Soğuk Savaş Sonrası Dönemde Türk-Amerikan İlişkilerini İlgilendiren Konular Küreselleşmenin temel akım olduğu, ABD ve AB önderliğinde Batı’nın dünya hâkimiyetinin daha belirginlik kazandığı ve dünya devletlerinin başat güçlerin müdahalesine daha açık hâle geldiği Soğuk Savaş sonrası yeni dönemde Türk liderler II. Dünya Savaşı sonrasında olduğu gibi yine yeni düzene dâhil olmayı ve düzenin yürütücüsü ABD’yle birlikte hareket etmeyi seçmişlerdir. Şimdi SSCB gibi tek ve belirgin bir tehdit kaynağı bulunmamaktadır ama Türk liderler belki 
eskisinden daha fazla tehditlerle kuşatıldıklarını söylemektedirler. Türk ekonomisi eskisine göre oldukça güçlüdür, ancak küreselleşme sürecinde rekabet edebilmek için ABD ve AB’yle dengeli ekonomik birlikteliğe gitmesi büyük önem taşımaktadır. Yüksek teknoloji ürünü askerî malzemenin sağlanabileceği en önemli kaynak yine Batı’dır, fakat onları elde etmenin koşullarının eskisi kadar uygun olmayacağı beklenmektedir. Türkiye yine Batı’dan kopmamak için iç sisteminde küresel değerler paralelinde önemli değişiklikler yapmakla karşı karşıya bulunmaktadır.
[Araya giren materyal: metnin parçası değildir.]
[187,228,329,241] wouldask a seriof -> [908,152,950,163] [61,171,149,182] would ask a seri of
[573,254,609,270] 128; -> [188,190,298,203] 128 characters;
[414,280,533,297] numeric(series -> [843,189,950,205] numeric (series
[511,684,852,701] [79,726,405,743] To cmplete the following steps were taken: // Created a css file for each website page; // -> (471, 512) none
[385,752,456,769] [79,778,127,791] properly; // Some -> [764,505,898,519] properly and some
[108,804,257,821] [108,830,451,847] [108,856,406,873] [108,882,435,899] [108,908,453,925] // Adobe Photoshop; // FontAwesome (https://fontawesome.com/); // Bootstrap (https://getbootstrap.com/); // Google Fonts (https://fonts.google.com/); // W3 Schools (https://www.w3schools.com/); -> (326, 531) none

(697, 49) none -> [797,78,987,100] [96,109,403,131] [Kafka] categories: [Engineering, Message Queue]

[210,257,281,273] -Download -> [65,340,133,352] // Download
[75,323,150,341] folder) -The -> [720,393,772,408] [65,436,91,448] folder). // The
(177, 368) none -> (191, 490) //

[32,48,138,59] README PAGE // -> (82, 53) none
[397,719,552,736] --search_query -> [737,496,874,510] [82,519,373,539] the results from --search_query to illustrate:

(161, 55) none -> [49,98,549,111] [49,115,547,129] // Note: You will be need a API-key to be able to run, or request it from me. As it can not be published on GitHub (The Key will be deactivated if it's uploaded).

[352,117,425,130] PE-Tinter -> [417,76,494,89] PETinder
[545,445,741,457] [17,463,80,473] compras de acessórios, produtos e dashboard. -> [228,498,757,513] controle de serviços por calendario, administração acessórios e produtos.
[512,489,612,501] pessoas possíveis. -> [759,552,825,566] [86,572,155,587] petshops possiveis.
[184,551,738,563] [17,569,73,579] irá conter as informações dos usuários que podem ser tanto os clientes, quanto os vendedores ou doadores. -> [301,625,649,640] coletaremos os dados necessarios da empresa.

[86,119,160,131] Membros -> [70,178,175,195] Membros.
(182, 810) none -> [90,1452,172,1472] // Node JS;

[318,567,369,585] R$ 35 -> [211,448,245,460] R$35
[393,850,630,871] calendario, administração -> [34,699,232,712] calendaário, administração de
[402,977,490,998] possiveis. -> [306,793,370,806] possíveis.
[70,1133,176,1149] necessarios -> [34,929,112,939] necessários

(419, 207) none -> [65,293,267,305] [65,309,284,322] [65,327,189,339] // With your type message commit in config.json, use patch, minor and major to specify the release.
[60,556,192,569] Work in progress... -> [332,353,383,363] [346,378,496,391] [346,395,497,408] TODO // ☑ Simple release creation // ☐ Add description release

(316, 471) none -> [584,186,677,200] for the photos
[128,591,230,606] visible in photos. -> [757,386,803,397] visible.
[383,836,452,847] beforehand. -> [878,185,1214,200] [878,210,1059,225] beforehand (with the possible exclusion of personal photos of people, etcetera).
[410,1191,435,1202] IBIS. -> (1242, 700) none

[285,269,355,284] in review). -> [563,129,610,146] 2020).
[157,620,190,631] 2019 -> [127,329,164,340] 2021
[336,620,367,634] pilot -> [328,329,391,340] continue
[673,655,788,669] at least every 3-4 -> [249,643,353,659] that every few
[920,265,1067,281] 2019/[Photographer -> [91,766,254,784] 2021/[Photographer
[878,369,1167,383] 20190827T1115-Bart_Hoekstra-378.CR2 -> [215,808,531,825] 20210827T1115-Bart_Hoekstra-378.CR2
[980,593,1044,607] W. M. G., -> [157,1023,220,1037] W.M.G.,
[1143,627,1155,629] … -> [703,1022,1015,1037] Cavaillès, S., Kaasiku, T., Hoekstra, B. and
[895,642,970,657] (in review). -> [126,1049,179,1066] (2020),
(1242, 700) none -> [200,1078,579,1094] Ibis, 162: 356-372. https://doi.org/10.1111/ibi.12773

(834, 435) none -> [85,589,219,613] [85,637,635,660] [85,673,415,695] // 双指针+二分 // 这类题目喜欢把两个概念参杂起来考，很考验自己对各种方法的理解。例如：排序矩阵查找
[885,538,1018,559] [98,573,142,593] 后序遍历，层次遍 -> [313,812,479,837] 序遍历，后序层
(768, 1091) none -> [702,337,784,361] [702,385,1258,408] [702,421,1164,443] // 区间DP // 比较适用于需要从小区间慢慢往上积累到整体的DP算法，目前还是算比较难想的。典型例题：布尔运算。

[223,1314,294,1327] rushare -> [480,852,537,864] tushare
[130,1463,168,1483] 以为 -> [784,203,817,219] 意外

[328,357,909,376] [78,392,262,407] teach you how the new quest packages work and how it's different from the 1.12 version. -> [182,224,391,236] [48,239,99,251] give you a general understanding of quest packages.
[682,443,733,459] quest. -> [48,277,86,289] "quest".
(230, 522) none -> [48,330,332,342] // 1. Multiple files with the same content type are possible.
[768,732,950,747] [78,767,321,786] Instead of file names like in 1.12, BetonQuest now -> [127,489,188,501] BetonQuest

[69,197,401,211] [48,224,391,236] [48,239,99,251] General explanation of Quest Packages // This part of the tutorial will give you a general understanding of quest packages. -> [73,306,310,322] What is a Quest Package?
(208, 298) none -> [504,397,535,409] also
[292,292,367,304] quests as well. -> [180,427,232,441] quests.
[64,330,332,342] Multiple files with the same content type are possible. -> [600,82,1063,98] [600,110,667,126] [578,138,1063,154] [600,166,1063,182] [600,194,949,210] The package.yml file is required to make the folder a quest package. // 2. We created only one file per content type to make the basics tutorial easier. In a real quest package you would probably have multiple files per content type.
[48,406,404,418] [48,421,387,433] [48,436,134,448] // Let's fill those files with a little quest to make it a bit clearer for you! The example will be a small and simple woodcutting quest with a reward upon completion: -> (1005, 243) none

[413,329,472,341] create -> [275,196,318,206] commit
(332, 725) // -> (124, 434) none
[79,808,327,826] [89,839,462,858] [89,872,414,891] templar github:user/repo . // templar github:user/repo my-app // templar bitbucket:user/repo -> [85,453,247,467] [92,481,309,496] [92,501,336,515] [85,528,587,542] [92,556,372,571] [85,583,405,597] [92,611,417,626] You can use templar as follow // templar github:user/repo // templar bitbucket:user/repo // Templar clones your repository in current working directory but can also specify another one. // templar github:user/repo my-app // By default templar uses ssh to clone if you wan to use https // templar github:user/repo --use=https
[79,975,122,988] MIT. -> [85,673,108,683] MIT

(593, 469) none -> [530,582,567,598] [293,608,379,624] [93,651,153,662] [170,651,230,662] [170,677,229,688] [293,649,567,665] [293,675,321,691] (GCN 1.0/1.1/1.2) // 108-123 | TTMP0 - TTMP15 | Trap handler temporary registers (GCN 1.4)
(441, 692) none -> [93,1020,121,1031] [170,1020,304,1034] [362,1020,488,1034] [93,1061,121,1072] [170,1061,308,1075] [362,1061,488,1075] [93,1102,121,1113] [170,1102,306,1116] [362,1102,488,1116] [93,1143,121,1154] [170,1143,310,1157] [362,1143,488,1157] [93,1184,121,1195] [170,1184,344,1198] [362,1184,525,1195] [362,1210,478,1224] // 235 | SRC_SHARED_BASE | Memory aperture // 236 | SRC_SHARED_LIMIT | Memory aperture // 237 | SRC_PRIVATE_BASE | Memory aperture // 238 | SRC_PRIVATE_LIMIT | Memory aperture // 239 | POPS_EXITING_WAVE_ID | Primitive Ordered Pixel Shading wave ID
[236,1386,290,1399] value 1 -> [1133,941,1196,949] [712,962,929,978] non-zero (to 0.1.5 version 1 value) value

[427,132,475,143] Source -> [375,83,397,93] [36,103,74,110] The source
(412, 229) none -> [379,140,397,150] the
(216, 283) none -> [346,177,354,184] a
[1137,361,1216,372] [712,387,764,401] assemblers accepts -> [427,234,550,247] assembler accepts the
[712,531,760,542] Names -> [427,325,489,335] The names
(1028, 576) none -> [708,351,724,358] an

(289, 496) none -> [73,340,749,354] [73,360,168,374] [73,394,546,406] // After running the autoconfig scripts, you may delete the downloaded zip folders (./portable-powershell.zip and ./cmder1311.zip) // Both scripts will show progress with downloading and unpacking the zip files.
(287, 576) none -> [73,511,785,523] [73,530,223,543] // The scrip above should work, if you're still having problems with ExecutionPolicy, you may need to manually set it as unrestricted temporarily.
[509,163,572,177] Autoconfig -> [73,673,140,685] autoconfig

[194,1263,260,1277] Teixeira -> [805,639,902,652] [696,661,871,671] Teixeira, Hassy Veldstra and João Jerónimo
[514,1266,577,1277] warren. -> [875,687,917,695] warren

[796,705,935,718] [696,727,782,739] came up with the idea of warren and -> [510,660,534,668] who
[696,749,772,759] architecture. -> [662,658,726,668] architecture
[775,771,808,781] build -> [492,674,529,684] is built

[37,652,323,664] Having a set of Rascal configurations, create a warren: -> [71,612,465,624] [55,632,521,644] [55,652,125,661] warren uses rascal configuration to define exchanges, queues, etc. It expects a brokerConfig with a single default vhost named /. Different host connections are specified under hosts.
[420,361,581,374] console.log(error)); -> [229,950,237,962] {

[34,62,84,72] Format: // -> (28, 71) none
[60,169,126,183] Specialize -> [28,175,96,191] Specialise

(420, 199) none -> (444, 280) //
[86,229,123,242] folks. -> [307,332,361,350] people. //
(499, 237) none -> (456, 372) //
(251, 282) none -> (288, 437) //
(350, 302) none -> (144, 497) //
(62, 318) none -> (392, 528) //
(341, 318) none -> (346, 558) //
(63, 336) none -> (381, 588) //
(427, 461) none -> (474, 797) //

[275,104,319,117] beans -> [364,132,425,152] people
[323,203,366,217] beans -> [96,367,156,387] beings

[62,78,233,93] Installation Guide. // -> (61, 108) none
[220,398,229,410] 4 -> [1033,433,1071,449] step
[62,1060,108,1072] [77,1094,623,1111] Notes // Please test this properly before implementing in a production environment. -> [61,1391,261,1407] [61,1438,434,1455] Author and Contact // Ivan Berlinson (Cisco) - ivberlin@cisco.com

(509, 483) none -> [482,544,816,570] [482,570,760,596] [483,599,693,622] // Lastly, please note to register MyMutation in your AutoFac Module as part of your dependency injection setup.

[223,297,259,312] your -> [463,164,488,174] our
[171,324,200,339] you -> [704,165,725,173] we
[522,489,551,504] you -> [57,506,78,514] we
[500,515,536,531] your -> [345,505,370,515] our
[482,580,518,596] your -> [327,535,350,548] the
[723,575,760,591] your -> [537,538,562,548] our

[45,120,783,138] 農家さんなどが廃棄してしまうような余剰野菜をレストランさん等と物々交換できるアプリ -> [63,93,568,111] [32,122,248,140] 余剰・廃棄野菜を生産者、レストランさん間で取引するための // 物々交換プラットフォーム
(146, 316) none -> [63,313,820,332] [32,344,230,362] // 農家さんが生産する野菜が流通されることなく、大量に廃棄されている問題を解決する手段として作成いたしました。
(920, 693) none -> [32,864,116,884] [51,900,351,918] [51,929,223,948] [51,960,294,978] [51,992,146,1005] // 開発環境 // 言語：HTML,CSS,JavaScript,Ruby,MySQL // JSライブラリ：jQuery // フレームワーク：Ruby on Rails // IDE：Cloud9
Siyasal İslam’ın yeni düzende temel tehditlerden kabul edilmesi gerçeği doğrultusunda Türk yöneticilerin iç İslamî muhalefete karşı bastırma kampanyasına girişmelerinin bu bakımdan yeterli kabul edilip edilemeyeceği ise belli değildir. Kısacası Türkiye, yeni dünya düzeninin oluştuğu önemli bir dönemeçte bu düzene eskisinden daha aktif bir dünya gücü olarak intibak etme ve katılma süreci yaşamakta 
ve bu süreçte yine ABD’yle ilişkiler temel öneme sahip bulunmaktadır. 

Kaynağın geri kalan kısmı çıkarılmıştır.